TASK BRIEF: Repeat, exactly as written, all of the entries, but not their pictures.

══ EXERCISE INPUTS

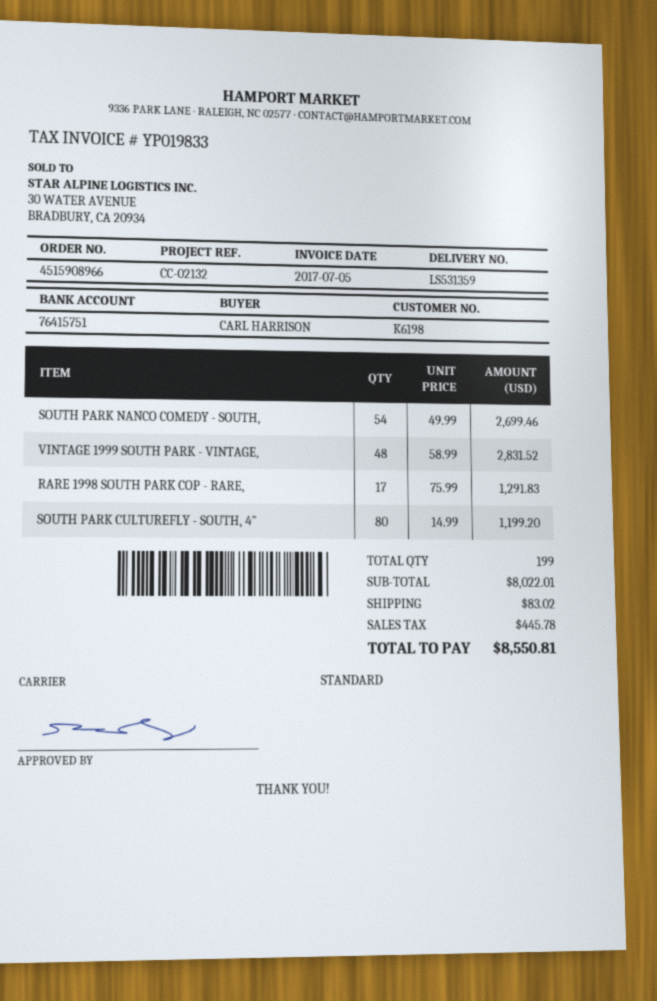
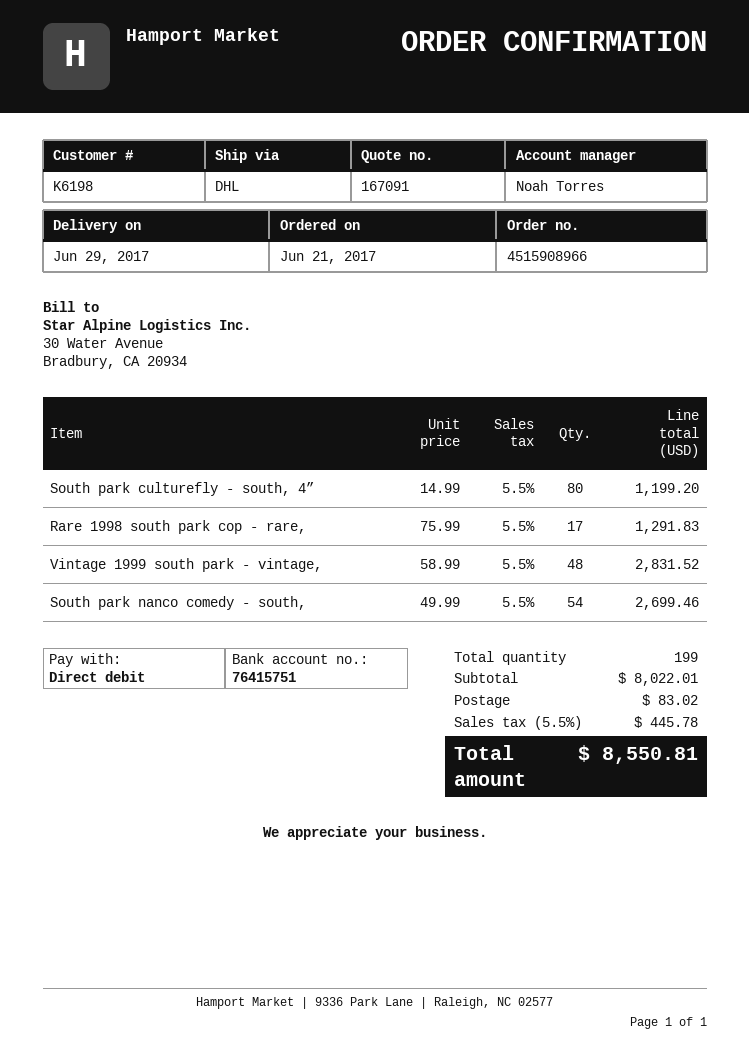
shipping method: standard -> DHL

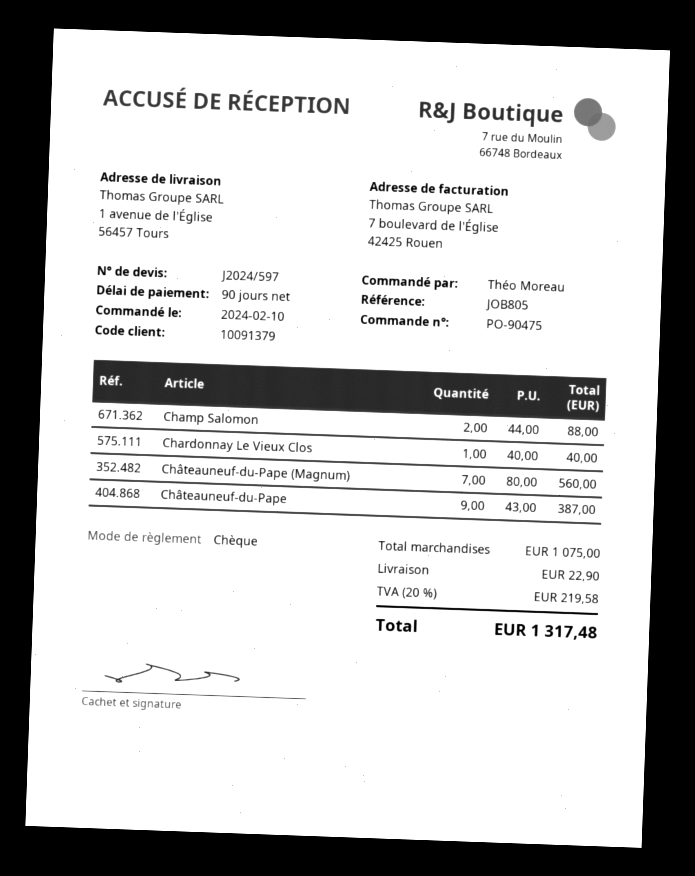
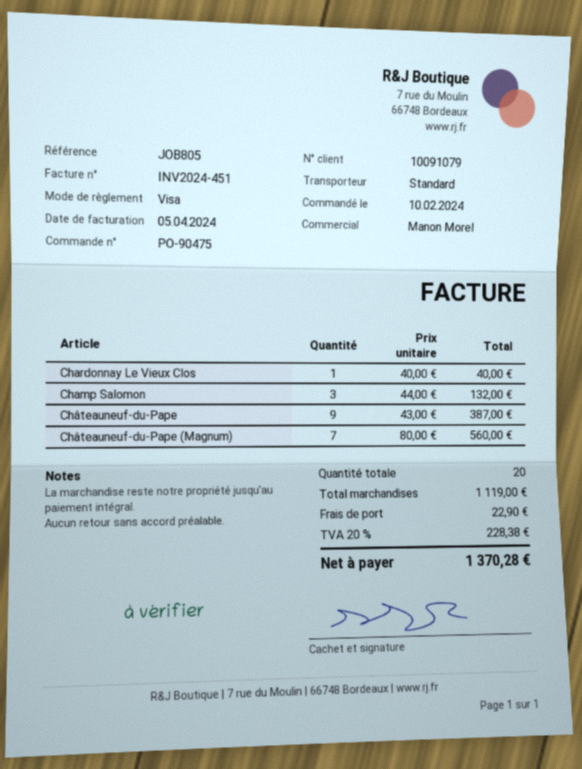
customer number: 10091379 -> 10091079
payment method: cheque -> Visa
Champ Salomon: 2 x 44.00 = 88.00 -> 3 x 44.00 = 132.00
subtotal: 1075.00 -> 1119.00
tax: 20% = 219.58 -> 20% = 228.38
total: 1317.48 -> 1370.28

════

RESULT:
shipping method: standard -> DHL

customer number: 10091379 -> 10091079
payment method: cheque -> Visa
Champ Salomon: 2 x 44.00 = 88.00 -> 3 x 44.00 = 132.00
subtotal: 1075.00 -> 1119.00
tax: 20% = 219.58 -> 20% = 228.38
total: 1317.48 -> 1370.28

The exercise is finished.